_WORK REQUIRED_:
Output, verbatim and without pictures, the lines from the first line of the listing through the line containing "[100,73,234,94] Meowdoor ->".

_SUPPLIED RECORDS_:
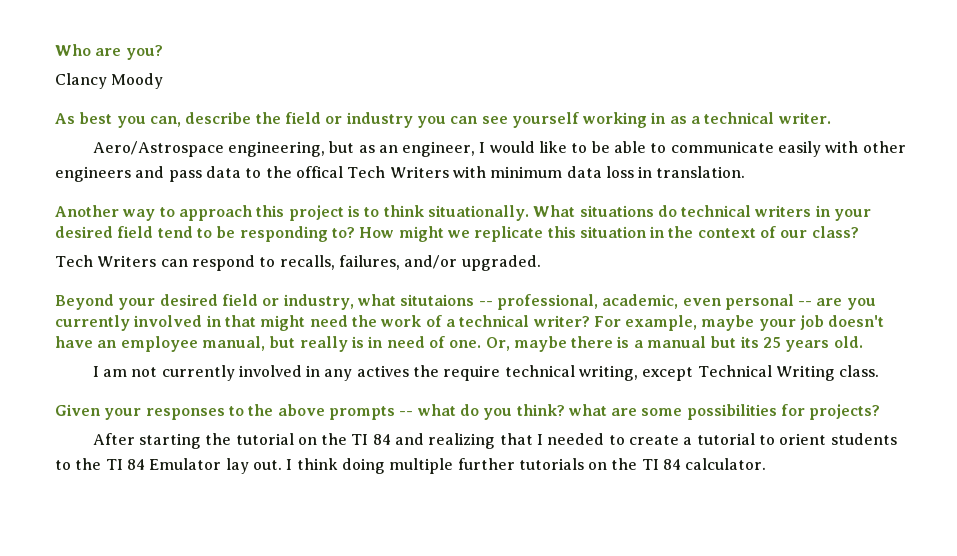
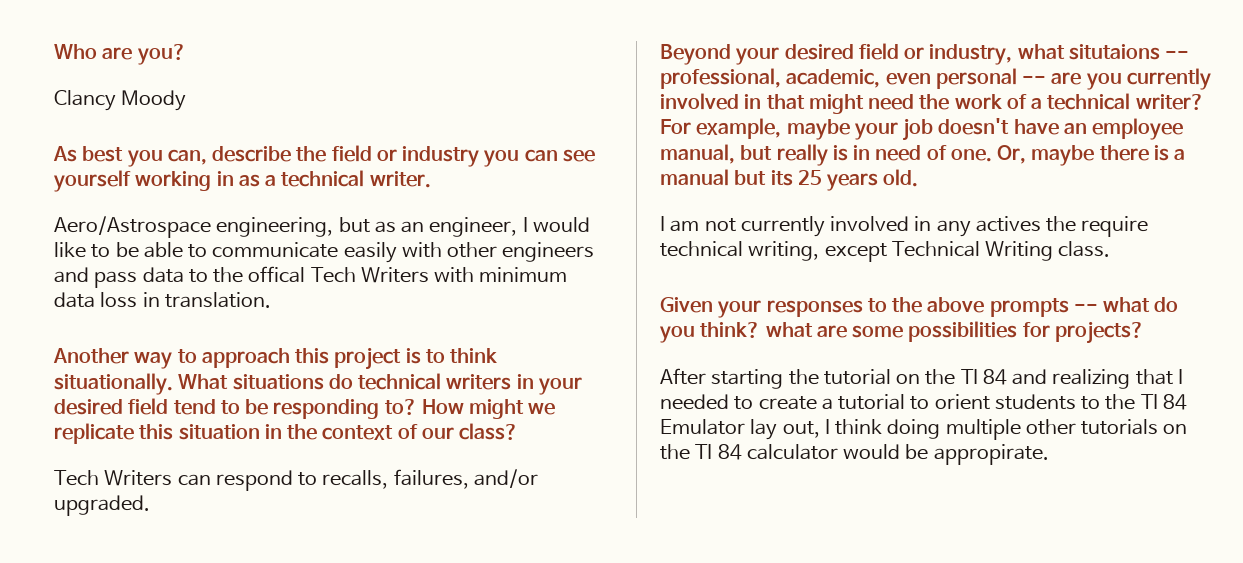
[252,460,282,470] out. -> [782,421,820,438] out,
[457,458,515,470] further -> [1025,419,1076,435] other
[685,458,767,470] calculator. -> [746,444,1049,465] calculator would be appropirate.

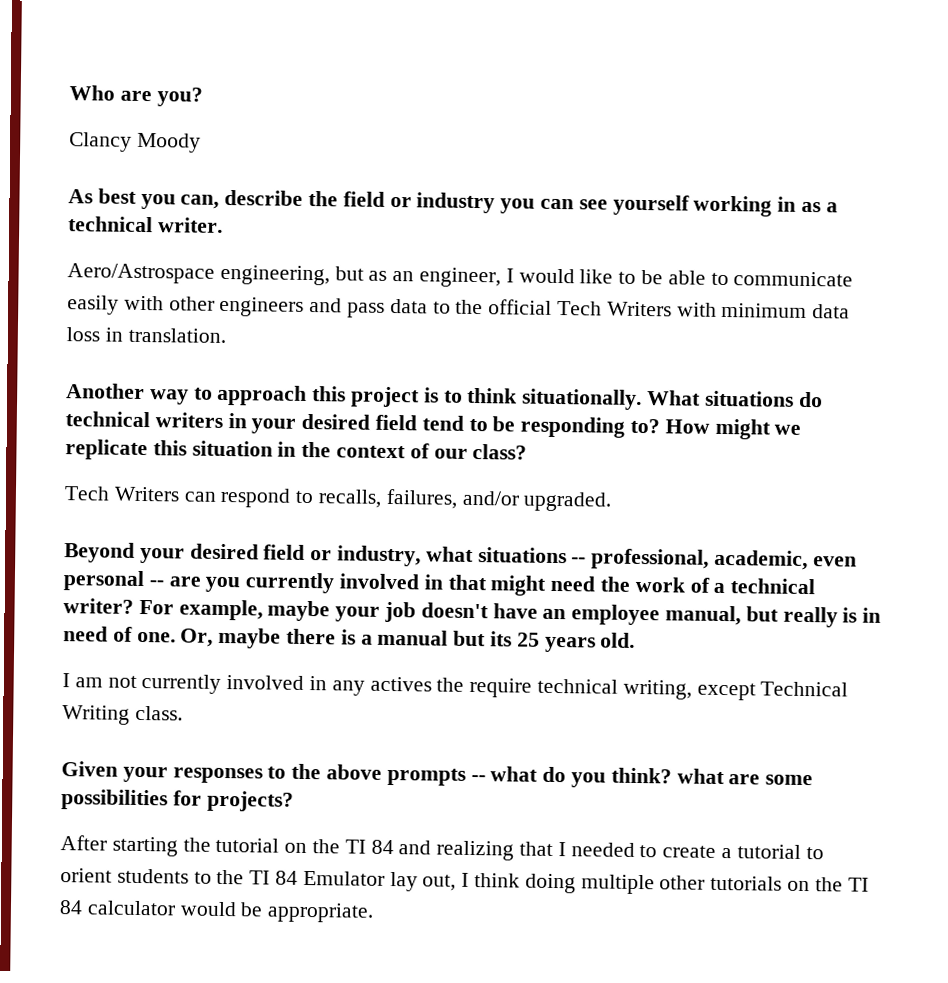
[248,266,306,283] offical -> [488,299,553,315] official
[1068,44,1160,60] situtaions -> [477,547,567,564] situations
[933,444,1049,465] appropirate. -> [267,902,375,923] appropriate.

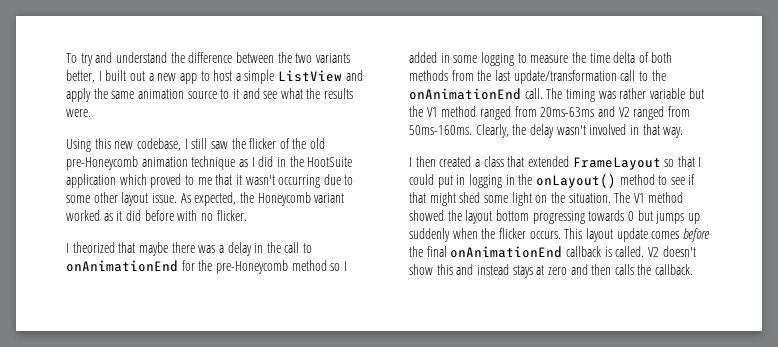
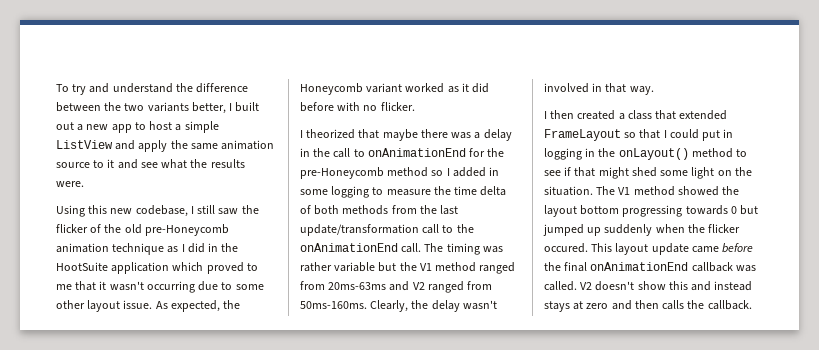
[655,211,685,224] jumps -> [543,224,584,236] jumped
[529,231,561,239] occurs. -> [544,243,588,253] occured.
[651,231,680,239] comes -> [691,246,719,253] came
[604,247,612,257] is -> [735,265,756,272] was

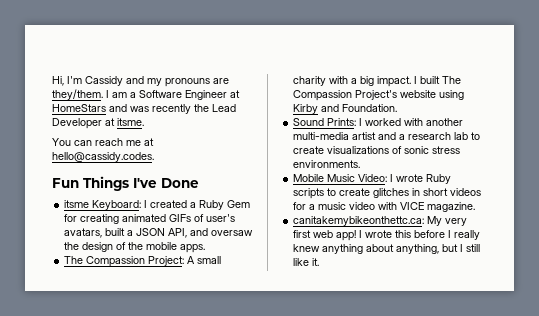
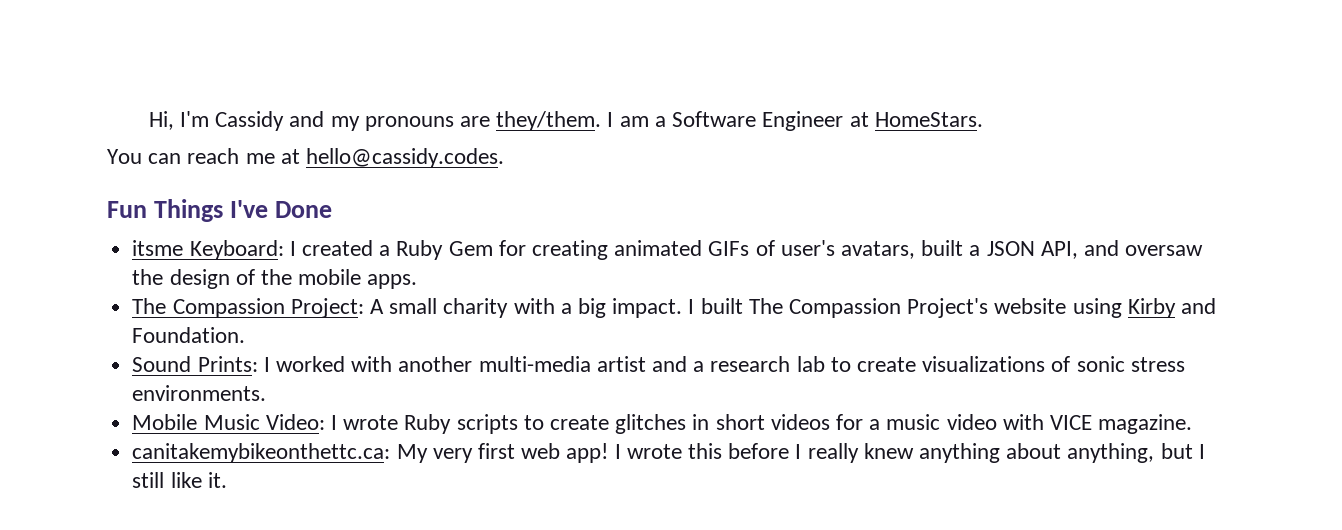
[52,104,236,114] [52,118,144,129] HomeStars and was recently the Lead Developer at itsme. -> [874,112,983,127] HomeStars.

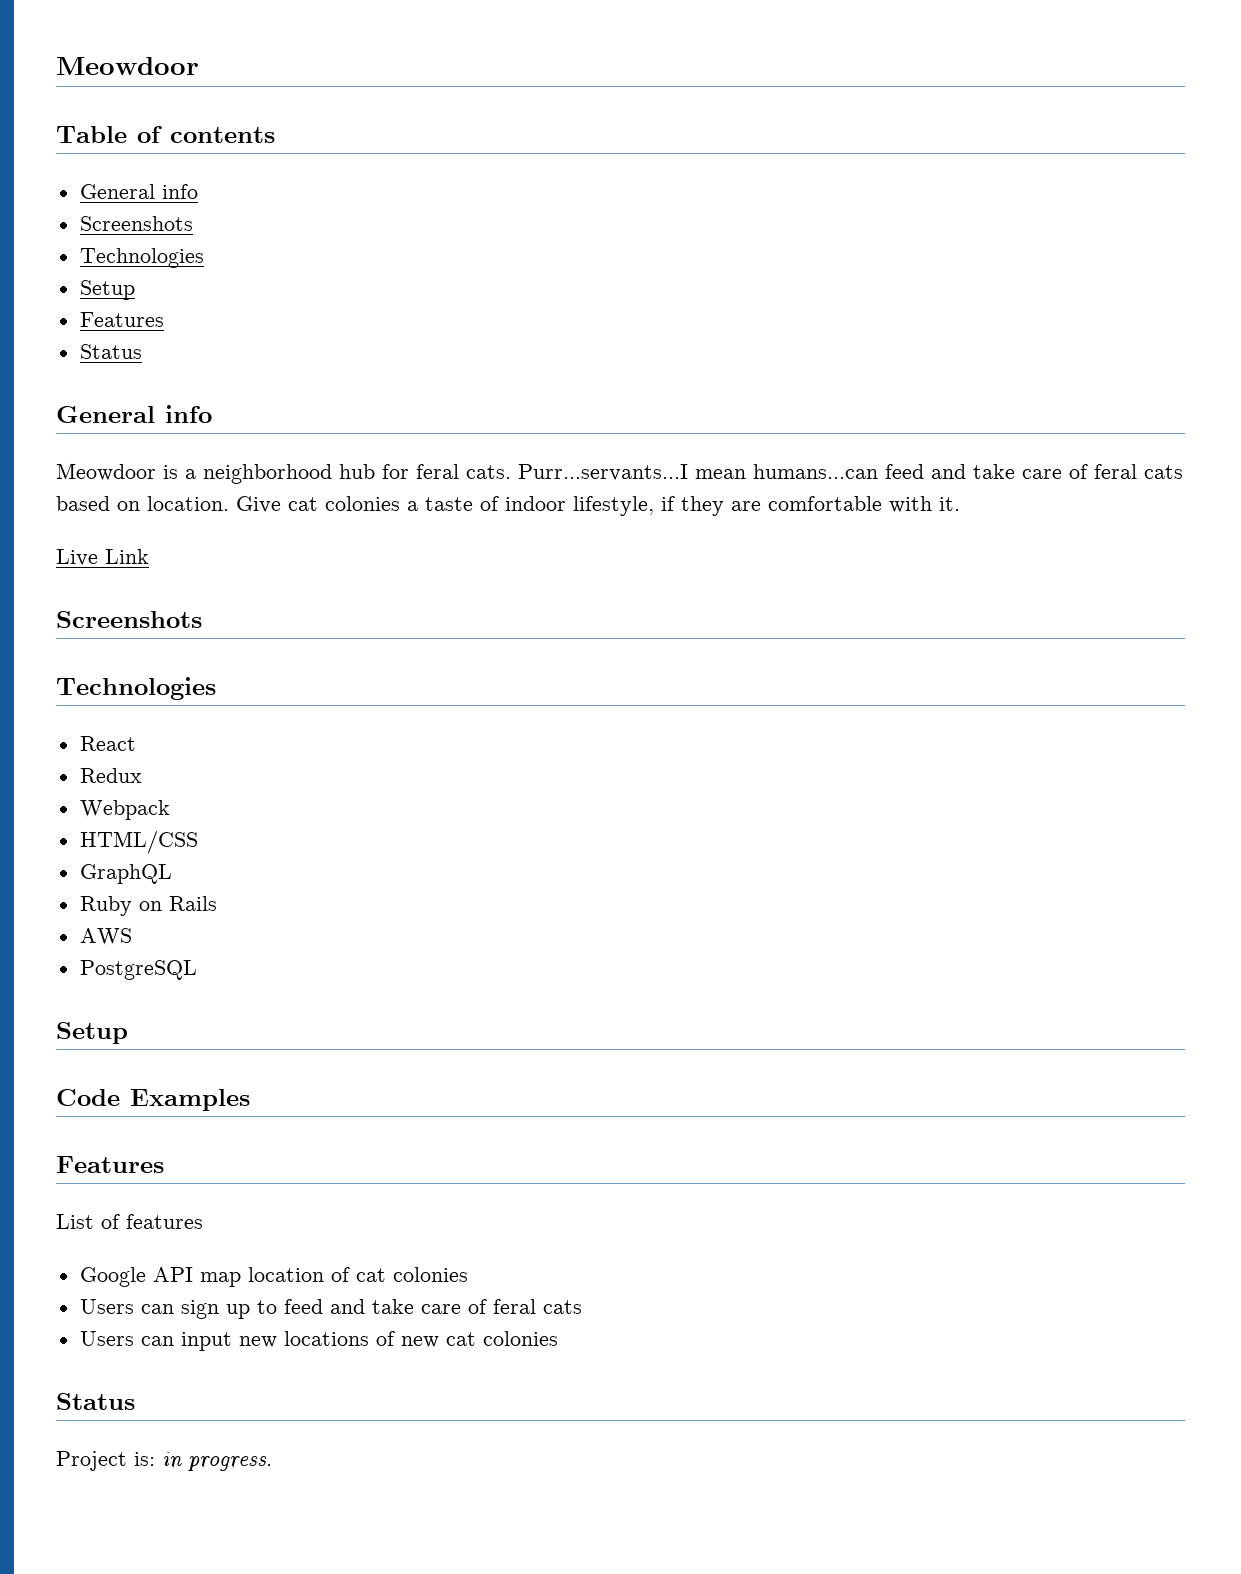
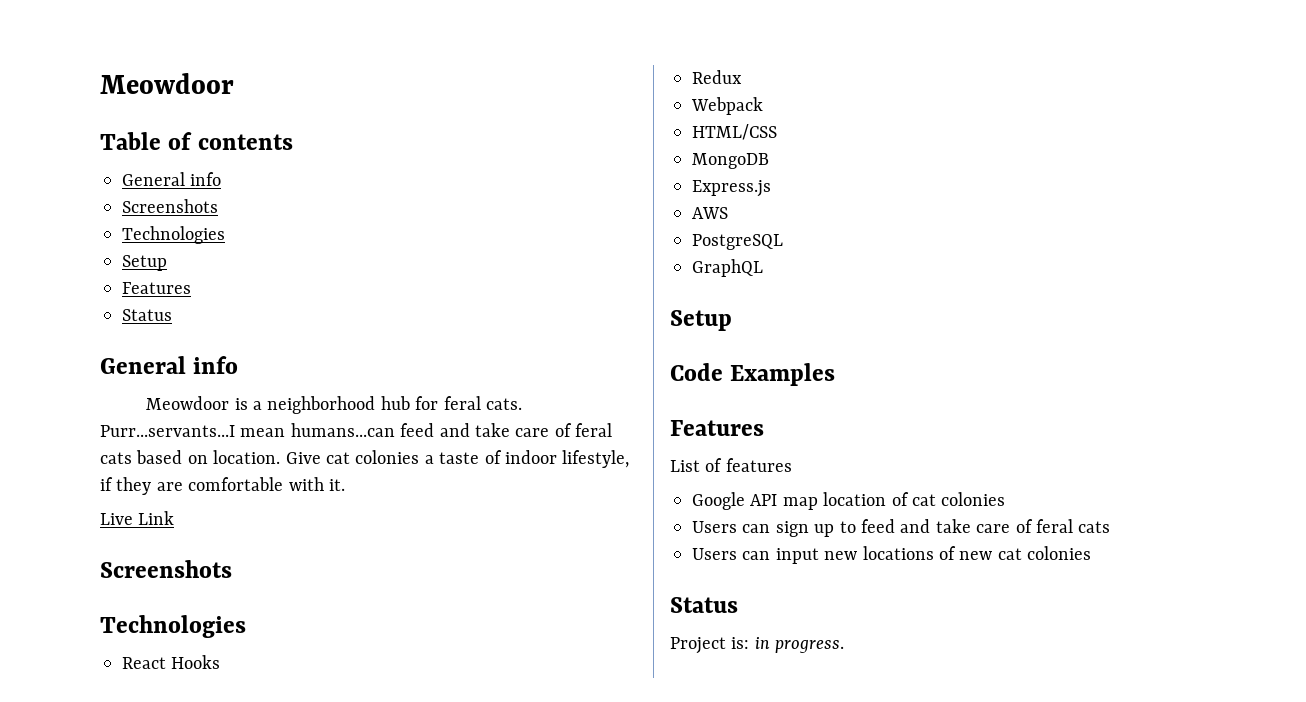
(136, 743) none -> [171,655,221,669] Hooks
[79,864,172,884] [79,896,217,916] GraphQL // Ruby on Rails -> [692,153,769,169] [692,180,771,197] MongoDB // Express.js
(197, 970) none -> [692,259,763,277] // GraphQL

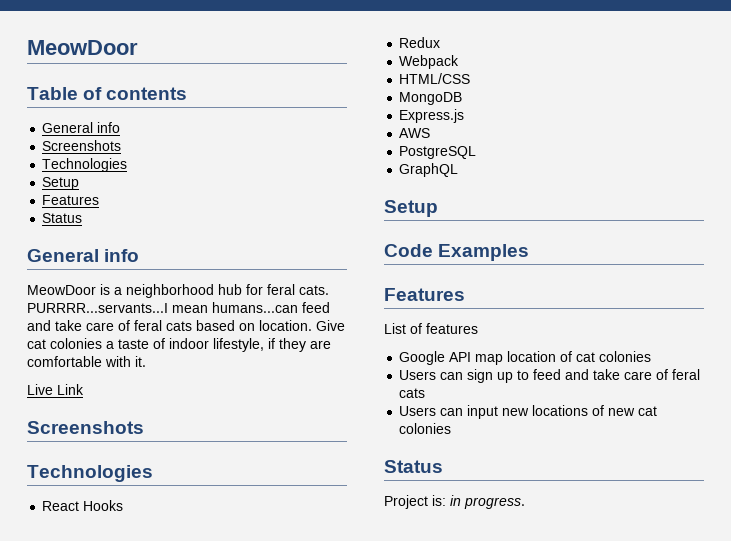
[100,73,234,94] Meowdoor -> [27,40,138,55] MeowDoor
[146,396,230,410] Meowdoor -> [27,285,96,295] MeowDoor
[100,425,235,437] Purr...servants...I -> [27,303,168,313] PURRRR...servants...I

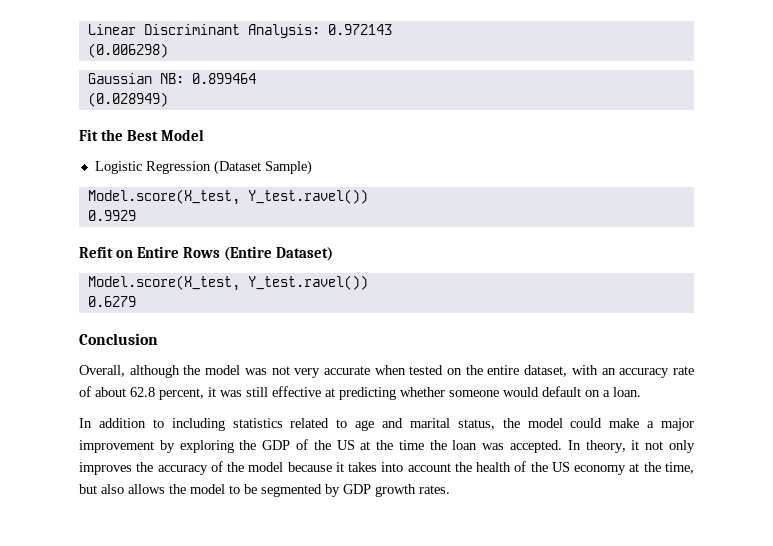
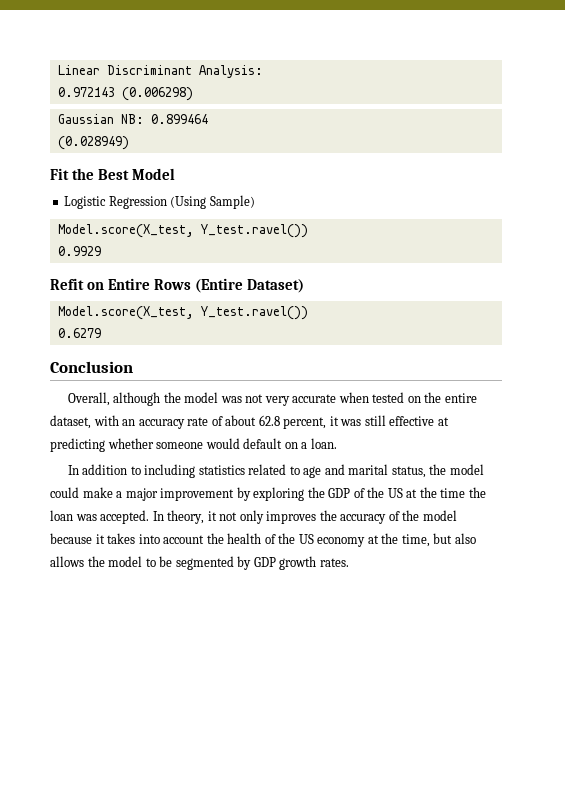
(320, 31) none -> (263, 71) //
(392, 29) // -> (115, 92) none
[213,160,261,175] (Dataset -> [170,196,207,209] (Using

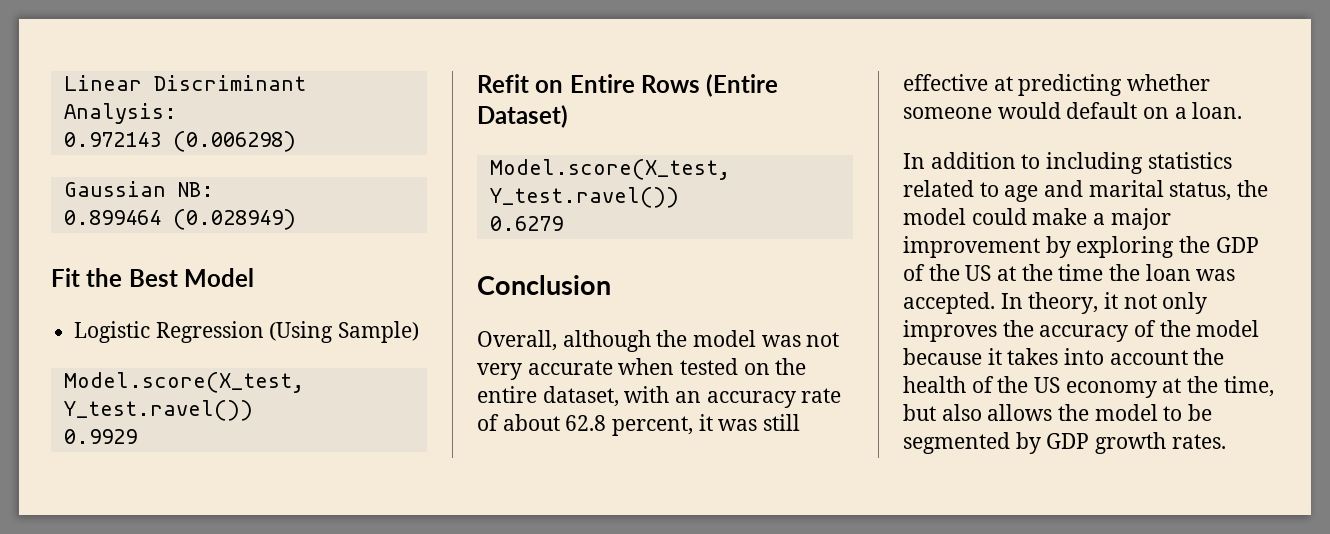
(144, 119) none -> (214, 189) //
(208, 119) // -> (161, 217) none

_RESPONSE TO THE EXERCISE_:
[252,460,282,470] out. -> [782,421,820,438] out,
[457,458,515,470] further -> [1025,419,1076,435] other
[685,458,767,470] calculator. -> [746,444,1049,465] calculator would be appropirate.

[248,266,306,283] offical -> [488,299,553,315] official
[1068,44,1160,60] situtaions -> [477,547,567,564] situations
[933,444,1049,465] appropirate. -> [267,902,375,923] appropriate.

[655,211,685,224] jumps -> [543,224,584,236] jumped
[529,231,561,239] occurs. -> [544,243,588,253] occured.
[651,231,680,239] comes -> [691,246,719,253] came
[604,247,612,257] is -> [735,265,756,272] was

[52,104,236,114] [52,118,144,129] HomeStars and was recently the Lead Developer at itsme. -> [874,112,983,127] HomeStars.

(136, 743) none -> [171,655,221,669] Hooks
[79,864,172,884] [79,896,217,916] GraphQL // Ruby on Rails -> [692,153,769,169] [692,180,771,197] MongoDB // Express.js
(197, 970) none -> [692,259,763,277] // GraphQL

[100,73,234,94] Meowdoor -> [27,40,138,55] MeowDoor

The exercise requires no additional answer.